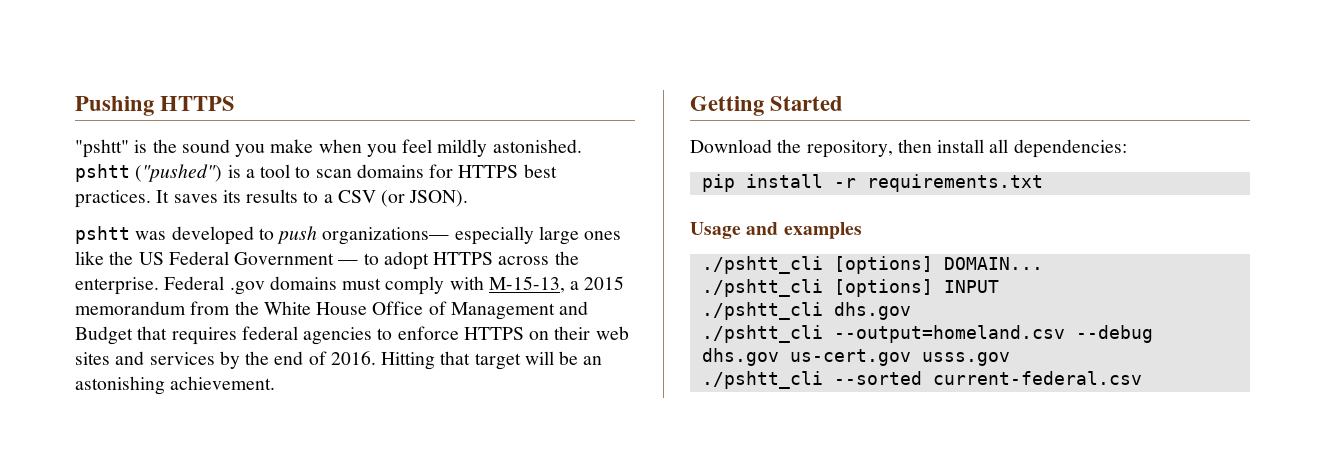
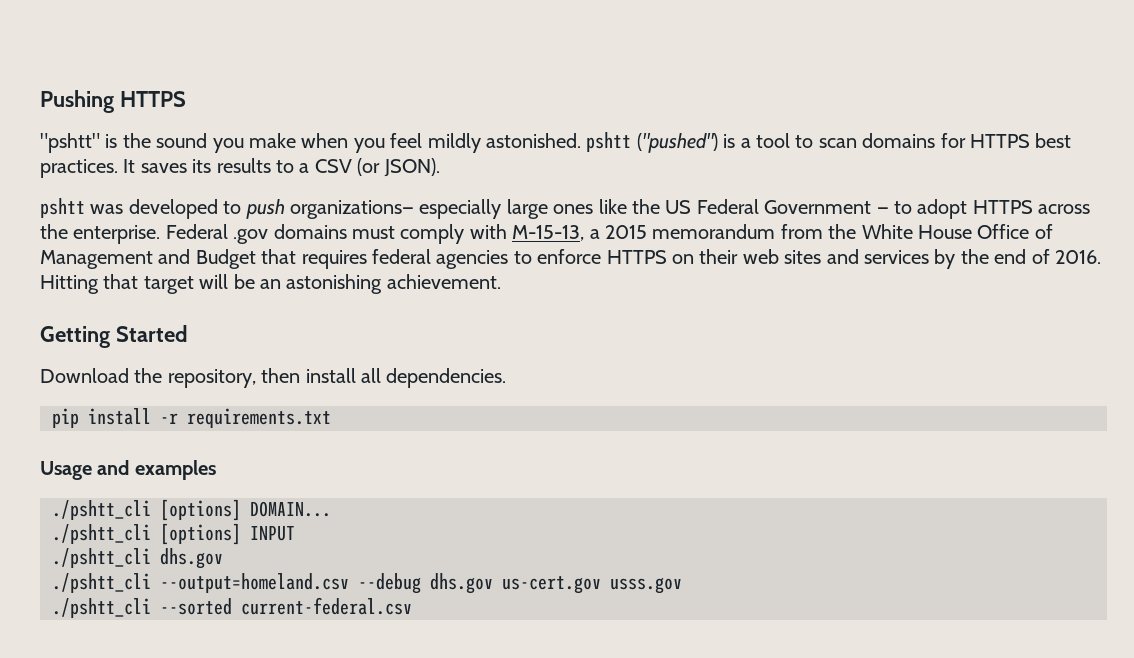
- Download the repository, then install all dependencies:
+ Download the repository, then install all dependencies.

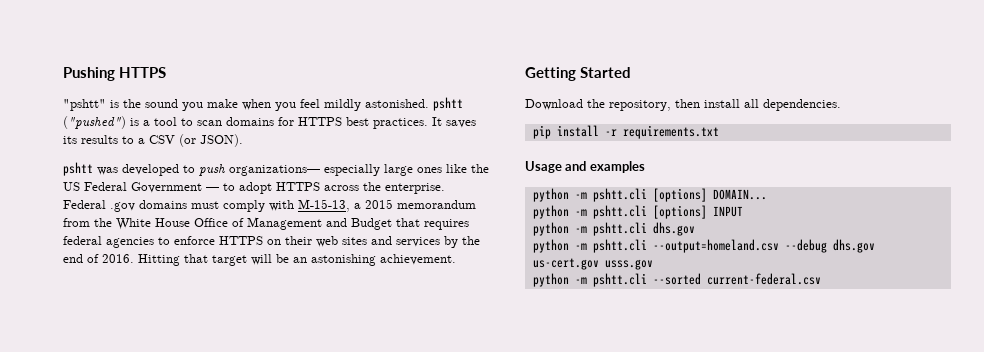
- ./pshtt_cli [options] DOMAIN...
+ python -m pshtt.cli [options] DOMAIN...
- ./pshtt_cli [options] INPUT
+ python -m pshtt.cli [options] INPUT
- ./pshtt_cli dhs.gov
- ./pshtt_cli --output=homeland.csv --debug dhs.gov us-cert.gov usss.gov
+ python -m pshtt.cli dhs.gov
+ python -m pshtt.cli --output=homeland.csv --debug dhs.gov us-cert.gov usss.gov
- ./pshtt_cli --sorted current-federal.csv
+ python -m pshtt.cli --sorted current-federal.csv

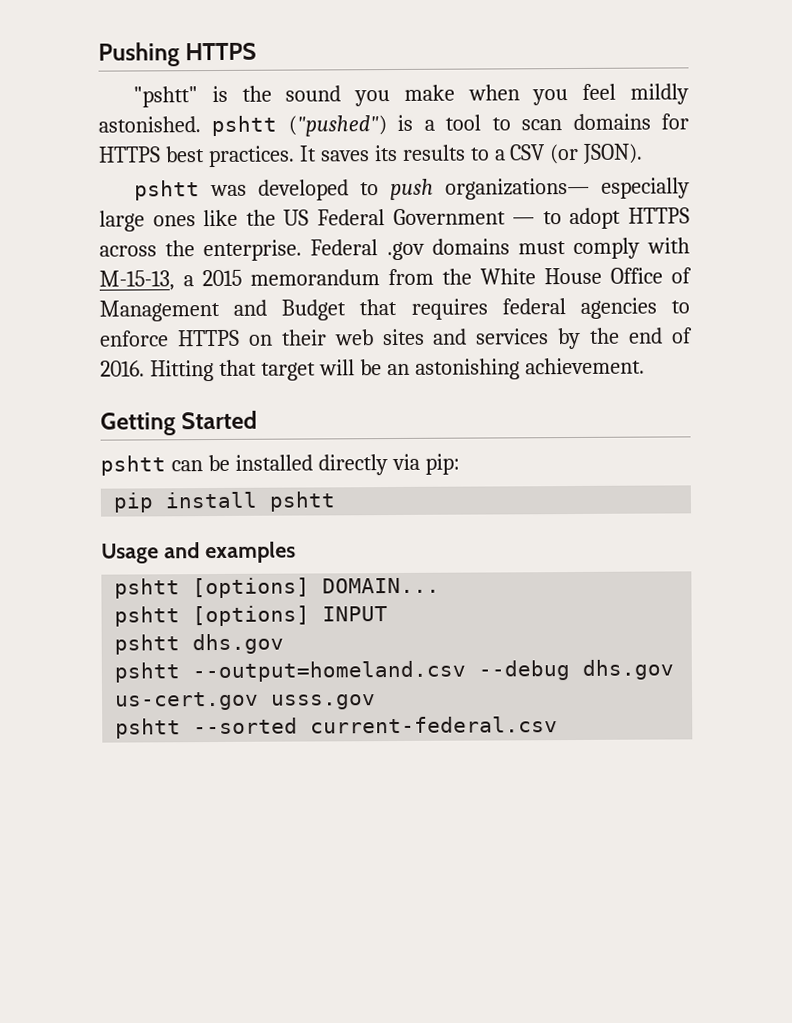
- Download the repository, then install all dependencies.
+ pshtt can be installed directly via pip:
- pip install -r requirements.txt
+ pip install pshtt
- python -m pshtt.cli [options] DOMAIN...
+ pshtt [options] DOMAIN...
- python -m pshtt.cli [options] INPUT
+ pshtt [options] INPUT
- python -m pshtt.cli dhs.gov
- python -m pshtt.cli --output=homeland.csv --debug dhs.gov us-cert.gov usss.gov
+ pshtt dhs.gov
+ pshtt --output=homeland.csv --debug dhs.gov us-cert.gov usss.gov
- python -m pshtt.cli --sorted current-federal.csv
+ pshtt --sorted current-federal.csv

=-=-=-=-=

#### What is needed:
Using the listing above, state how many lines contain the string "current". Give the number by itself.

#### Answer space:
4